I'm still a big fan of this era of Superman comics, especially anything with Swanderson art. Yet remarkably, I only came across this story recently in, of all things, the Federal Comics edition of Supergirl #1:
This issue was published in 1983. However, it turns out that The Day They Sold Superman's Fortress was published some 10 years earlier in Supergirl Comic #5:
I know for a fact that K.G. Murray Supergirl issues are a prime focus for at least a couple of KGManiacs, but I'm not one of them, and never have been, so I wouldn't have read this issue as a kid, hence my coming late to a story I would have thoroughly appreciated as a 10-year-old when I was buying Planet Comics off the shelf. By the time Federal Comics were in town I'd well and truly stopped reading comics. But, if I had been reading them over that 10-year span, I would have preferred the Supergirl Comic #5 version over the Supergirl #1 edition, purely for the botched layout of the title splash page. Compare the following:
Supergirl Comic #5 pp 14-15
Supergirl #1 p. 9
Supergirl #1 p. 10
It's not just the flow from the one panel to the other which works in the two-page spread, but the text box caption leads into the title. Splitting the two pages - and having to turn the page from page 9 to page 10 - extends the timing, and suspends the resolution in the caption box.

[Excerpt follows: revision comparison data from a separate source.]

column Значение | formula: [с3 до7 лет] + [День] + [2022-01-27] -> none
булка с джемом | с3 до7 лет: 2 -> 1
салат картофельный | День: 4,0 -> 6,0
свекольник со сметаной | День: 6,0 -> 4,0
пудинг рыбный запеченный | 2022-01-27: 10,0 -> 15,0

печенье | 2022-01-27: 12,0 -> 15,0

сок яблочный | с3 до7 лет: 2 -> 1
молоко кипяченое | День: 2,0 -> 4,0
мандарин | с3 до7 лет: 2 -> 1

There was even more editorial tampering in these two editions. Here's a scan of the first page from the original presentation in Action Comics #411:
The reprint in Supergirl Comic #5 replaces the classic "Superman" masthead with what appears to be a homegrown facsimile:
The subsequent reprint in Supergirl #1 takes this a step further by adding the "Supergirl" masthead, contriving a fully-fledged team-up story:
Not what one might call a Federal crime (sic), but hey - if we didn't obsess over this minutiae, we wouldn't be here.